Fish kidneys operate as a hemopoietic organ, a waste elimination system, and a regulator of the osmotic pressure between the fish and its surroundings51. Microplastics have been shown to accumulate in the liver, kidney, and gut of fish, causing inflammation and organ damage52. In addition, uric acid and creatinine can be utilized to detect renal filtration rate and as a diagnosis for renal insufficiency53. As a result, the present study’s findings point to kidney impairment, particularly in the tadalafil and PE-MPs combination group.
Glucose may be an imperative metabolic fuel required for the proper operation of vitality related capacities within different organs. Glucose is assembled in reaction to changes in physiological or natural circumstances54,55. Elevated serum glucose levels imply glycogen breakdown in hepatic tissue or a decline in glucose absorption56. Similarly, to the current work, Nematdoost Haghi and Banaee49 discovered that single or combination of paraquat and MPs increased sugar levels in common carp (Cyprinus carpio) to overcome the energy shortage. Another study discovered that hyperglycemia caused by microplastics was associated with increased gluconeogenic activity and cortisol production following fish stress exposure57.

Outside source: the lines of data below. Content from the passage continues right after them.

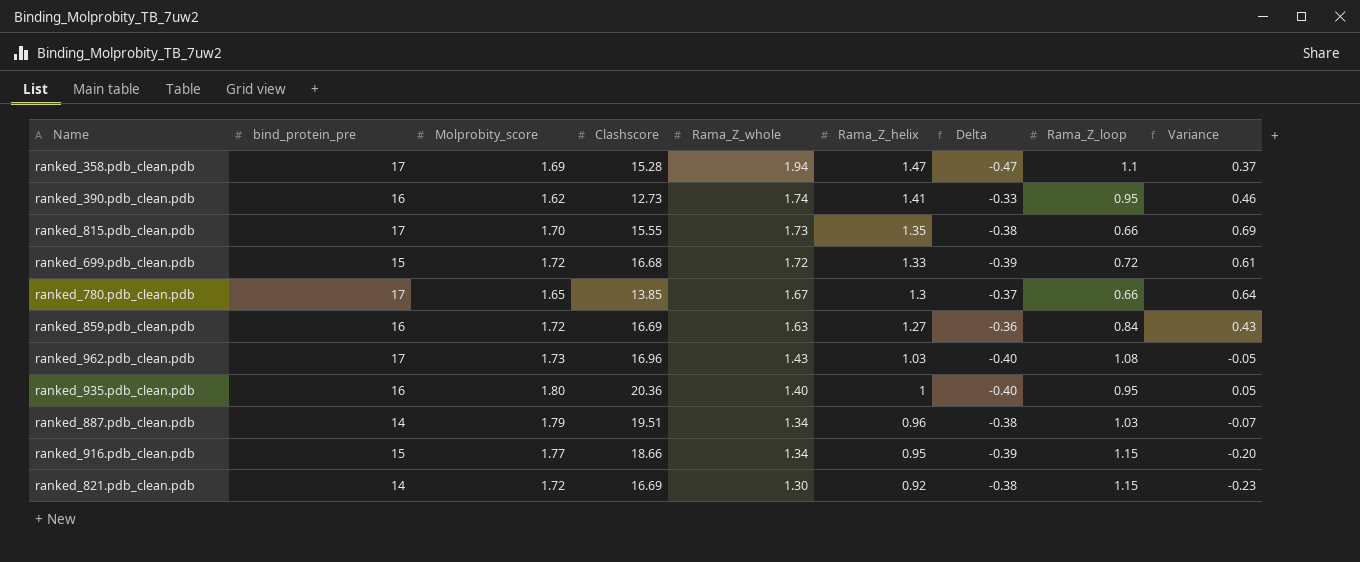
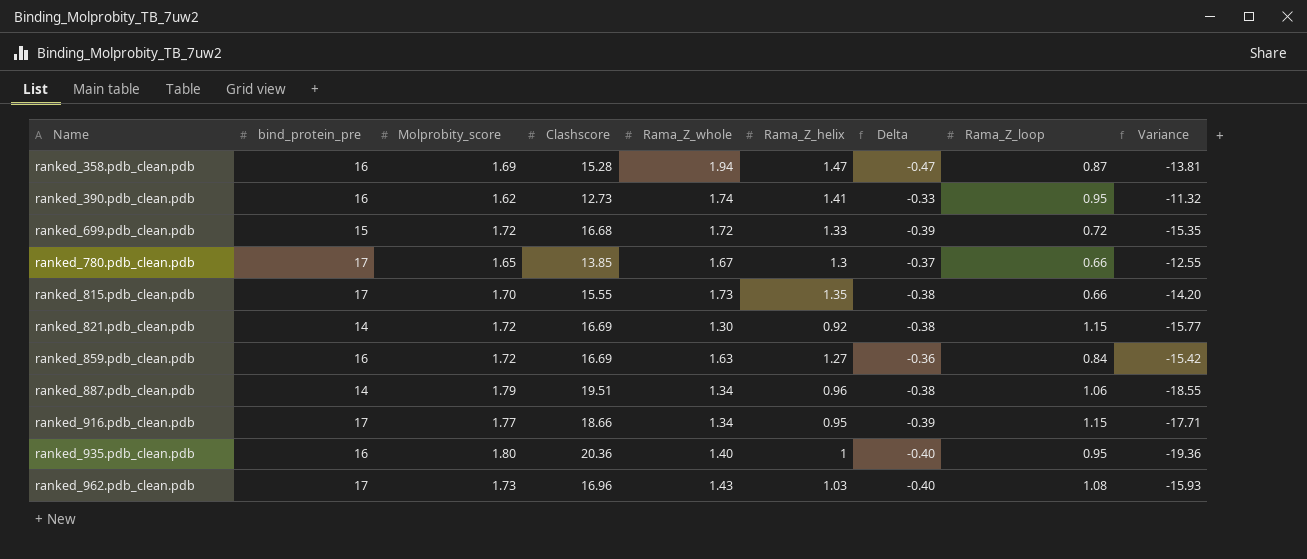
row order: Rama_Z_whole descending -> Name ascending
column Variance | formula: [Rama_Z_helix] - [Rama_Z_loop] -> [Rama_Z_helix] - [Clashscore]
ranked_358.pdb_clean.pdb | bind_protein_pre: 17 -> 16
ranked_358.pdb_clean.pdb | Rama_Z_loop: 1.1 -> 0.87
ranked_887.pdb_clean.pdb | Rama_Z_loop: 1.03 -> 1.06
ranked_916.pdb_clean.pdb | bind_protein_pre: 15 -> 17

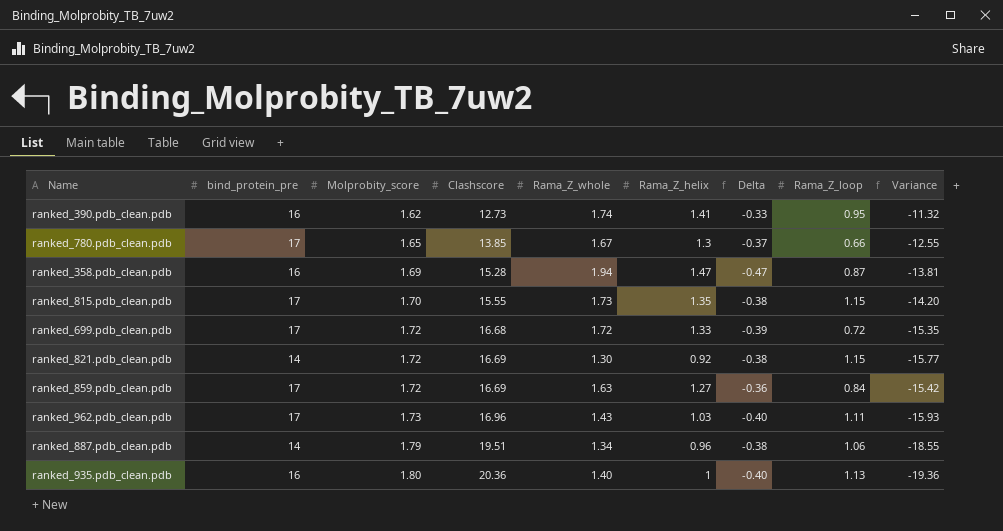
row order: Name ascending -> Molprobity_score ascending
row ranked_916.pdb_clean.pdb: 17 | 1.77 | 18.66 | 1.34 | 0.95 | -0.39 | 1.15 | -17.71 -> none
ranked_815.pdb_clean.pdb | Rama_Z_loop: 0.66 -> 1.15
ranked_699.pdb_clean.pdb | bind_protein_pre: 15 -> 17
ranked_859.pdb_clean.pdb | bind_protein_pre: 16 -> 17
ranked_962.pdb_clean.pdb | Rama_Z_loop: 1.08 -> 1.11
ranked_935.pdb_clean.pdb | Rama_Z_loop: 0.95 -> 1.13

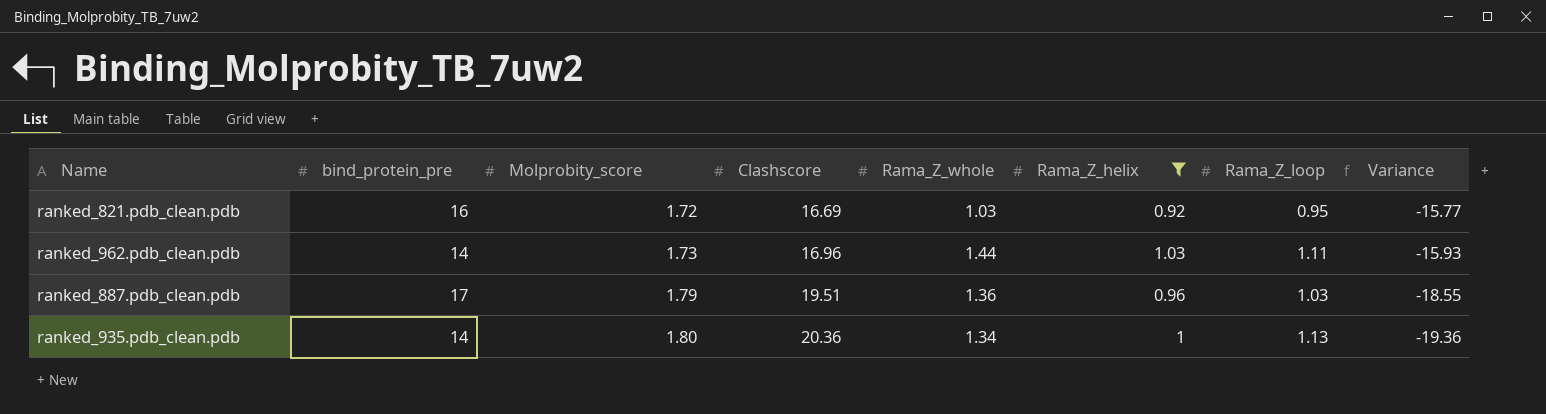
filter: none -> Rama_Z_helix <= 1.03
column Delta | formula: [Rama_Z_helix] - [Rama_Z_whole] -> none
ranked_821.pdb_clean.pdb | bind_protein_pre: 14 -> 16
ranked_821.pdb_clean.pdb | Rama_Z_whole: 1.30 -> 1.03
ranked_821.pdb_clean.pdb | Rama_Z_loop: 1.15 -> 0.95
ranked_962.pdb_clean.pdb | bind_protein_pre: 17 -> 14
ranked_962.pdb_clean.pdb | Rama_Z_whole: 1.43 -> 1.44
ranked_887.pdb_clean.pdb | bind_protein_pre: 14 -> 17
ranked_887.pdb_clean.pdb | Rama_Z_whole: 1.34 -> 1.36
ranked_887.pdb_clean.pdb | Rama_Z_loop: 1.06 -> 1.03
ranked_935.pdb_clean.pdb | bind_protein_pre: 16 -> 14
ranked_935.pdb_clean.pdb | Rama_Z_whole: 1.40 -> 1.34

The protein albumin is in charge of moving fatty acids and steroid hormones from fat cells to muscle. It is in charge of around 80% of all osmotic control58. Moreover, albumin levels are expected to rise due to breakdown in hepatic and renal tissues15,59. Espinosa, Cuesta47 also discovered that an increase in albumin plasma concentrations suggests that MPs may harm the liver or kidney tissues. As a result, the present study’s findings point to greater blood albumin and glucose levels, particularly in the tadalafil and PE-MPs combination group, which may be linked to eventual tissue damage and energy crisis compensation in this study. In addition, after concurrent exposure to MPs and bacteria (Yersinia ruckeri), the lipid profile, total protein, albumin, and globulin reduced, although glucose, liver, and kidney functions increased in the plasma of fish rainbow trout (Oncorhynchus mykiss)60.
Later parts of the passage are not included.